WHAT IS EXPECTED » Exact reproduction, images excluded: write out the records below.

(Records from a dataset)
──────────
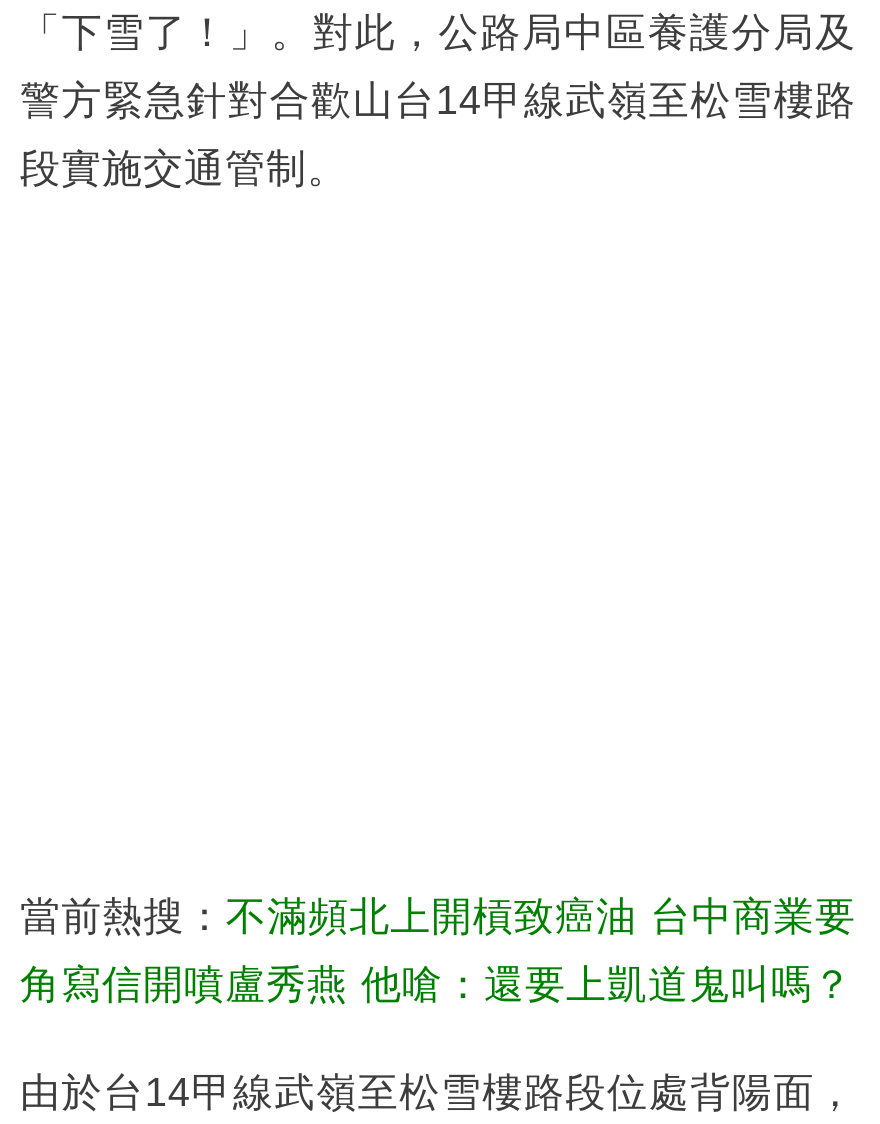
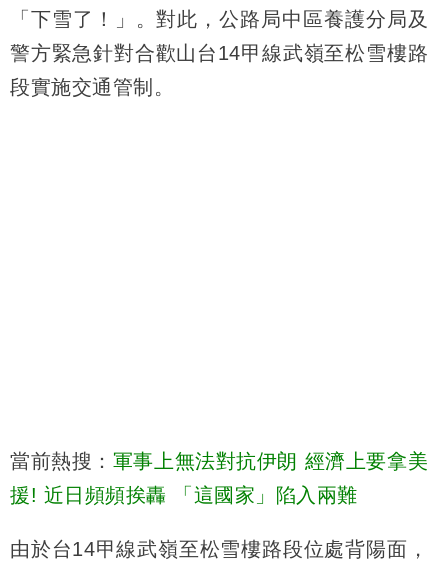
- 當前熱搜：不滿頻北上開槓致癌油 台中商業要
+ 當前熱搜：軍事上無法對抗伊朗 經濟上要拿美

- 角寫信開噴盧秀燕 他嗆：還要上凱道鬼叫嗎？
+ 援! 近日頻頻挨轟 「這國家」陷入兩難
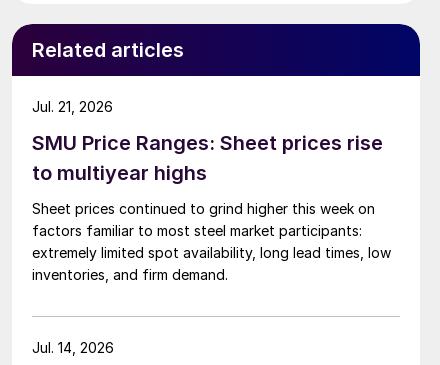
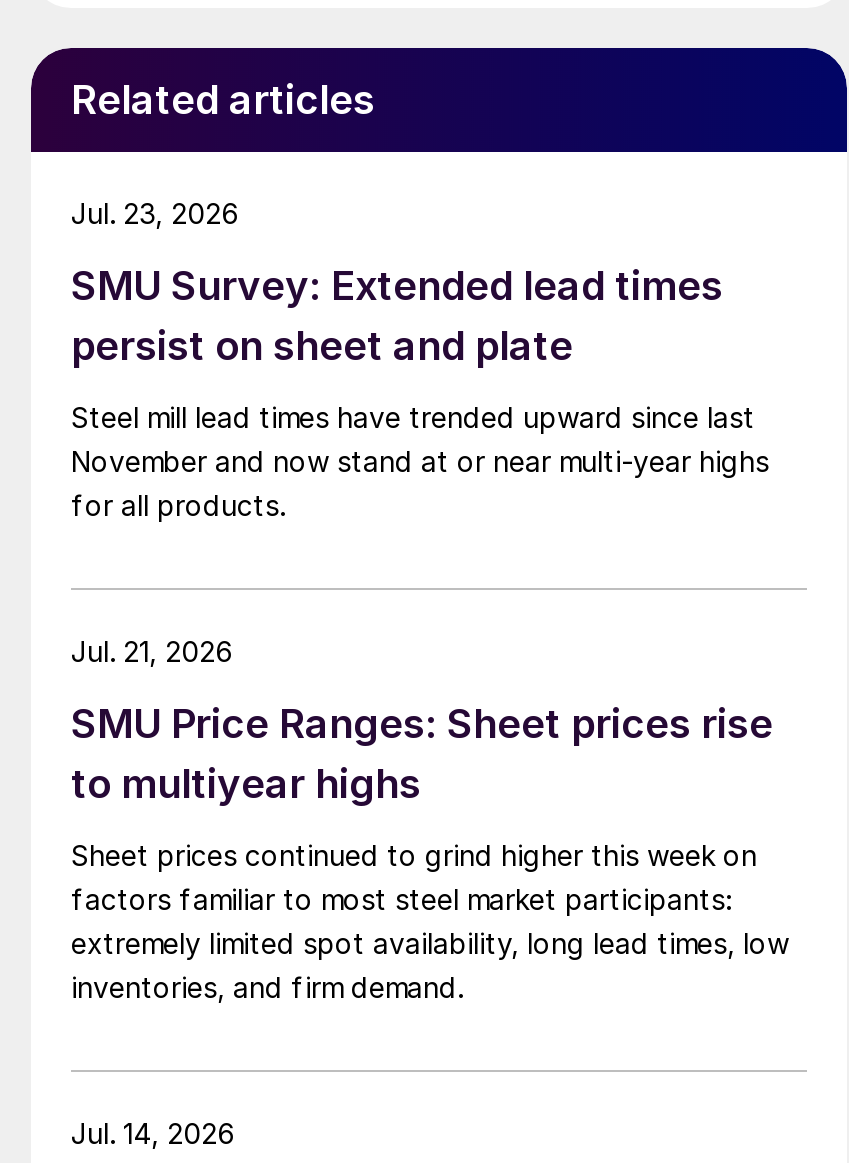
+ SMU Survey: Extended lead times
+ persist on sheet and plate
+ Steel mill lead times have trended upward since last
+ November and now stand at or near multi-year highs
+ for all products.

+ Jul. 23, 2026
──────────
RESPONSE »
- 當前熱搜：不滿頻北上開槓致癌油 台中商業要
+ 當前熱搜：軍事上無法對抗伊朗 經濟上要拿美

- 角寫信開噴盧秀燕 他嗆：還要上凱道鬼叫嗎？
+ 援! 近日頻頻挨轟 「這國家」陷入兩難
+ SMU Survey: Extended lead times
+ persist on sheet and plate
+ Steel mill lead times have trended upward since last
+ November and now stand at or near multi-year highs
+ for all products.

+ Jul. 23, 2026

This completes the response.